Alex Polari é paraibano de João Pessoa. |
Alex Polari Alverga é paraibano de João Pessoa e nasceu em 1951. Seu primeiro livro, Inventário de Cicatrizes, foi publicado em 1978 quando ele ainda estava preso por sua militância política contra o regime militar. Permaneceu preso até 1980 e ao sair da prisão ingressou na comunidade esotérica Santo Daime, no estado de Amazonas.

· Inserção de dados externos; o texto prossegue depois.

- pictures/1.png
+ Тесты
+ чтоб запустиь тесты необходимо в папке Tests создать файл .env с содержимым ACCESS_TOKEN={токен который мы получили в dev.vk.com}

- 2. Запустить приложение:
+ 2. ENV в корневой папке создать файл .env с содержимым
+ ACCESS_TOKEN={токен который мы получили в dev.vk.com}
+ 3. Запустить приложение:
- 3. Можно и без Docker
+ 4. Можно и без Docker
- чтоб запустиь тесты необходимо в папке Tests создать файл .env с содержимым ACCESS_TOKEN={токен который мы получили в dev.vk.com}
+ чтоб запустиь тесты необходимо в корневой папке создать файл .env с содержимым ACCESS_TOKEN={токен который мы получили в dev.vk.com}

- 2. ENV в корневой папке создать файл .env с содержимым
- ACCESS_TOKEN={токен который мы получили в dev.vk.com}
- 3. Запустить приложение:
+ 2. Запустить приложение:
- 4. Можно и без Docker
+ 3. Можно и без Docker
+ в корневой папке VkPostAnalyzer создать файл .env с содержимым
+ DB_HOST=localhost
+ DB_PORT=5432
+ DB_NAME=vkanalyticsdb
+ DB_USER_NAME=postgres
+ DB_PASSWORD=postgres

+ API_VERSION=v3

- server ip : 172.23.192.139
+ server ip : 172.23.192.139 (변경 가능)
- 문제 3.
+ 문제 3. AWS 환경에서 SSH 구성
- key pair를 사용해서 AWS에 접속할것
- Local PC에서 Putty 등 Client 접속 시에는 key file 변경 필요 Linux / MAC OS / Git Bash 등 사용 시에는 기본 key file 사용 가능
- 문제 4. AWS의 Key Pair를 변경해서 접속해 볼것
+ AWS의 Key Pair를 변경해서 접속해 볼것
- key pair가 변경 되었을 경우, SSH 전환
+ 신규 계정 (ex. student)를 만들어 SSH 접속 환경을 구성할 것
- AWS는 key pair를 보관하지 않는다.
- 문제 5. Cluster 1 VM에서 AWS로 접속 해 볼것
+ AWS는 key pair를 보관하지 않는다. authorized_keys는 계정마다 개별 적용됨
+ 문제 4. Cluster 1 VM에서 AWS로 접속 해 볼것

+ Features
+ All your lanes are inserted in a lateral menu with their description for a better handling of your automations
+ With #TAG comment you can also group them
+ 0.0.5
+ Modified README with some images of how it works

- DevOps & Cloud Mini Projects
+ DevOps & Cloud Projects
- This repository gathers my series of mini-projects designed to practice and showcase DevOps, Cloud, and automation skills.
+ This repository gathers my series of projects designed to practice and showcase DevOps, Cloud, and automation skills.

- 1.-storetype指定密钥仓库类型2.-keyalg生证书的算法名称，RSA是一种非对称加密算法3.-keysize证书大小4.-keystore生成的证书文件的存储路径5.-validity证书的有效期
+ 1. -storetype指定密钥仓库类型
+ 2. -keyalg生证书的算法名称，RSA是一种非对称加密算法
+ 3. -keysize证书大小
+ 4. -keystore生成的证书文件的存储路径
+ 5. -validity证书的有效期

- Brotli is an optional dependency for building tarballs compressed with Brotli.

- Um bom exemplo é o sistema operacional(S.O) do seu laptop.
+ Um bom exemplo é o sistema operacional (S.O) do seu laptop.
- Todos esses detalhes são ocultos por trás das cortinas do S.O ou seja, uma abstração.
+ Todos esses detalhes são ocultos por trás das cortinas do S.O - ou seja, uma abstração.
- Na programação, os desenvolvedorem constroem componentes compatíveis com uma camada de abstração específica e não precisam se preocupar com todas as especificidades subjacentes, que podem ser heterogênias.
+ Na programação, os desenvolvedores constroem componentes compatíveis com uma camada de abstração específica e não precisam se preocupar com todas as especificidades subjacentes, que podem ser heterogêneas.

Para o crítico Carlos Henrique de Escobar, “Alex
político e Alex poeta, como alguns dos seus muitos companheiros em diferentes
prisões do país, alguns já libertados, outros exilados, poderão significar toda
uma postura e uma produção artística (na poesia, na pintura e no romance) que
rompe com os padrões estéreis e reacionários de até então."
Fonte: www.itaucultural.org.br/
AMAR EM APARELHOS
Era uma coisa louca
trepar naquele quarto
com a cama. suspensa
por quatro latas
com o fino lençol
todo ele impresso
pelo valor de teu corpo
e a tinta do mimeógrafo.
Era uma loucura
se- despedir da coberta
ainda escuro
fazer o café
e a descoberta
de te amar
apesar dos pernilongos
e a consciência
de que a mentira
tem pernas curtas.
Não era fácil
fazer o amor
entre tantas metralhadoras
panfletos, bombas
apreensões fatais
e os cinzeiros abarrotados
eternamente com o teu
Continental,
preferência nacional.
Era tão irracional
gemer de prazer
nas vésperas de nossos crimes
contra a segurança nacional
era duro rimar orgasmo
com guerrilha
e esperar um tiro
na próxima esquina.
Era difícil
jurar amor eterno
estando com a cabeça
à prêmio
pois a vida podia terminar
antes do amor.
NOITES NO PP (Presidio H. Gomes)
Estou aqui, pessoal, na C-8
nossa cela de passagem
nesse famigerado
Presídio Hélio Gomes
ex-Pp,
Presídio Policial,
rodeado de faqueiros
bichas, fanchones
guardas e faxinas.
No alto de minha beliche de pedra
leio o semanário Opinião,
autores latino-americanos
e vez ou outra espio a TV.
Porto apenas uma cueca Zorba
fumo incontáveis cigarros
Hollywood
bebo infindáveis canecas
de café Pelé
e em vez de grilhetas,
calço as legítimas sandálias
Havaianas.
Discuto a formação do Partido
os males da monogamia
relembro tiroteios e trepadas
e breve, após o confere,
ainda com as feridas da última visita
na capela,
sonharei com os anjos
pendurados em paus-de-arara
celestes.
FOICES
E fosse o vento
como rajada
fio de foice
rente ao horizonte
cortando espigas e auroras.
E fosse fosco
o vidro que nos separasse
da paisagem
assim semeador
vulto impreciso pelas grades
colher o que?
que fímbria de esperança
que migalhas de posteridade
disputar com os ratos?
TRILOGIA MACABRA (111 - A Parafernália da Tortura)
Nos instrumentos de tortura ainda subsistem, é verdade,
alguns resquícios medievais
como cavaletes, palmatórias, chicotes que o moderno design
não conseguiu ainda amenizar
assim como a prepotência, chacotas
cacoetes e sorrisos
que também não mudaram muito.
Mas o restante é funcional
polido metálico
quase austero
algo moderno
com linhas arrojadas
digno de figurar
em um museu do futuro.
Portanto,
para o pesar dos velhos carrascos nostálgicos,
não é necessário mais rodas, trações,
fogo lento, azeite fervendo
e outras coisas
mais nojentas e chocantes.
Hoje faz-se sofrer a velha dor de sempre
hoje faz-se morrer a velha morte de sempre
com muito maior urbanidade,
sem precisar corar as pessoas bem educadas,
sem proporcionar crises histéricas
nas damas da alta sociedade
sem arrefecer os instintos
desta baixa saciedade.
ZOOLÓGICO HUMANO
o que somos
é algo distante
do que fomos
ou pensamos ser.
Veja o mundo:
ele se move
sem nossa interferência
veja a vida:
ela prossegue
sem nossa licença
veja sua amiga:
ela se comove
por outros corpos
que não o seu.
Somos simplesmente
o que é mais fácil ser:
lembrança
sentimento fóssil
referência ética
apenas um belo ornamento
para a consciência dos outros.
A quem interessar possa:
Estamos abertos à visitação
pública
sábados e domingos
das 8 às 17 horas.
Favor não jogar amendoim.
Extraídos de INVENTÁRIO DE CICATRIZES. 3 ed. São Paulo: Teatro
Ruth Escobar; Comitê Brasileiro pela Anistia, 1978. 58 p.